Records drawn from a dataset
————————

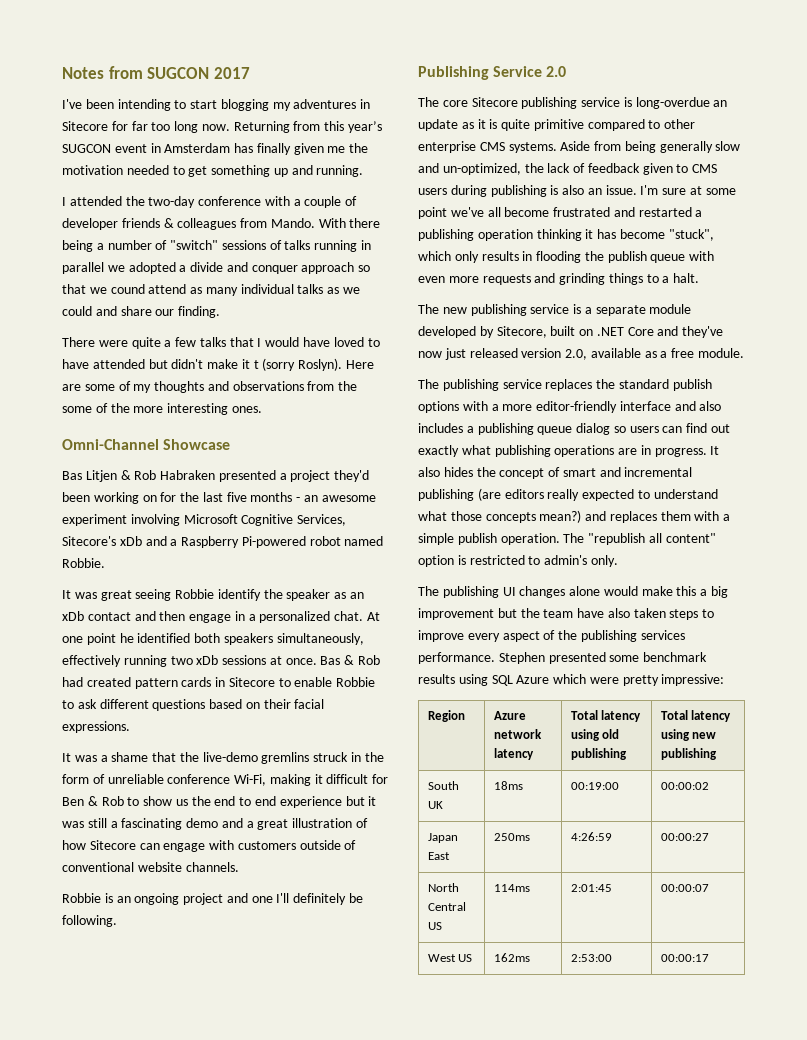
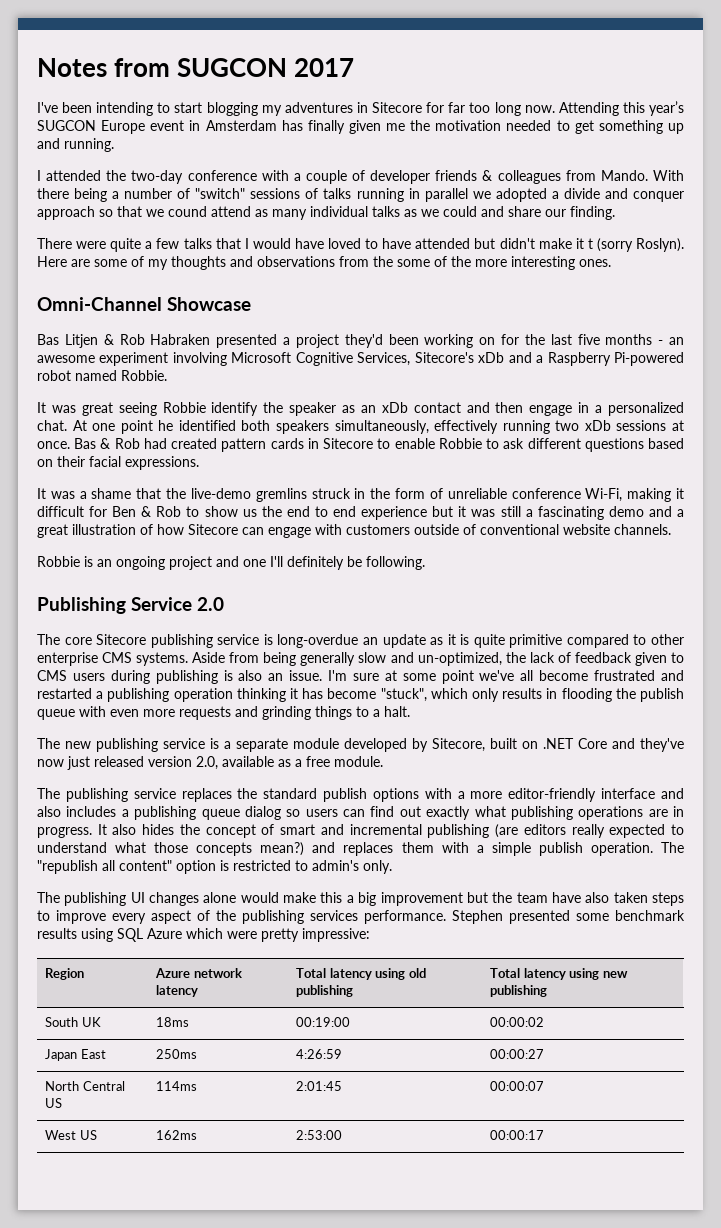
- Returning from this year’s SUGCON event in Amsterdam has finally given me the motivation needed to get something up and running.
+ Attending this year’s SUGCON Europe event in Amsterdam has finally given me the motivation needed to get something up and running.

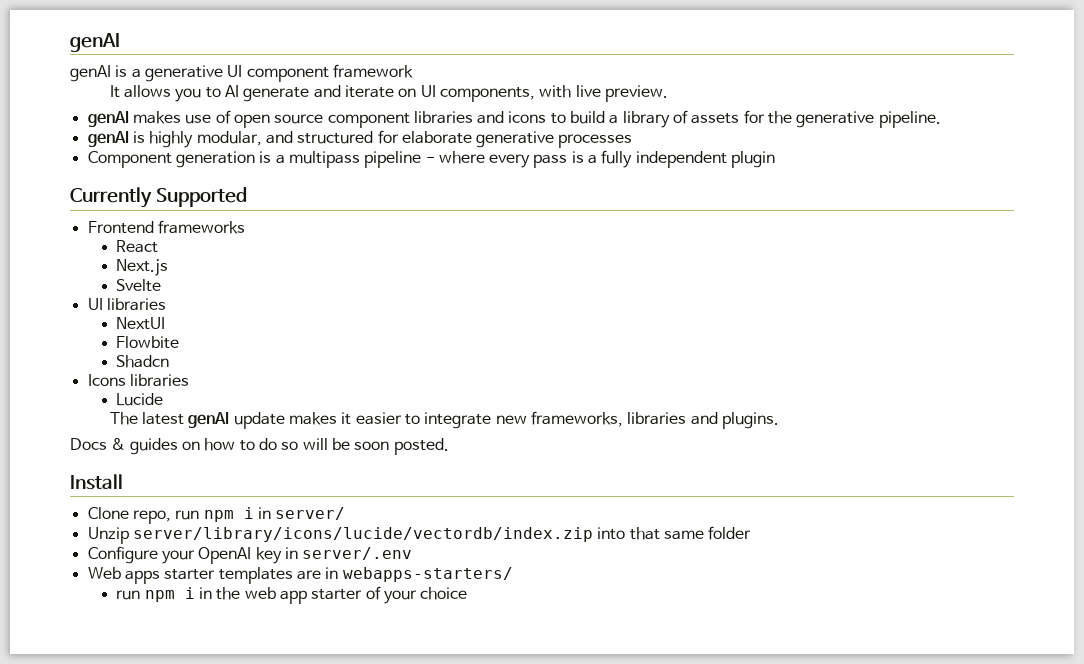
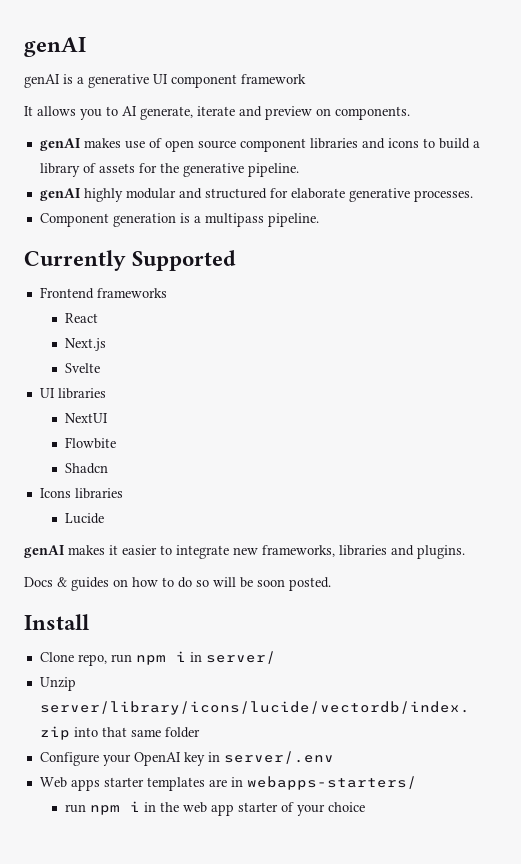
- It allows you to AI generate and iterate on UI components, with live preview.
+ It allows you to AI generate, iterate and preview on components.
- genAI is highly modular, and structured for elaborate generative processes
+ genAI highly modular and structured for elaborate generative processes.
- Component generation is a multipass pipeline - where every pass is a fully independent plugin
+ Component generation is a multipass pipeline.
- The latest genAI update makes it easier to integrate new frameworks, libraries and plugins.
+ genAI makes it easier to integrate new frameworks, libraries and plugins.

————————

All of the data is to be reproduced exactly, with the pictures left out.

- Returning from this year’s SUGCON event in Amsterdam has finally given me the motivation needed to get something up and running.
+ Attending this year’s SUGCON Europe event in Amsterdam has finally given me the motivation needed to get something up and running.

- It allows you to AI generate and iterate on UI components, with live preview.
+ It allows you to AI generate, iterate and preview on components.
- genAI is highly modular, and structured for elaborate generative processes
+ genAI highly modular and structured for elaborate generative processes.
- Component generation is a multipass pipeline - where every pass is a fully independent plugin
+ Component generation is a multipass pipeline.
- The latest genAI update makes it easier to integrate new frameworks, libraries and plugins.
+ genAI makes it easier to integrate new frameworks, libraries and plugins.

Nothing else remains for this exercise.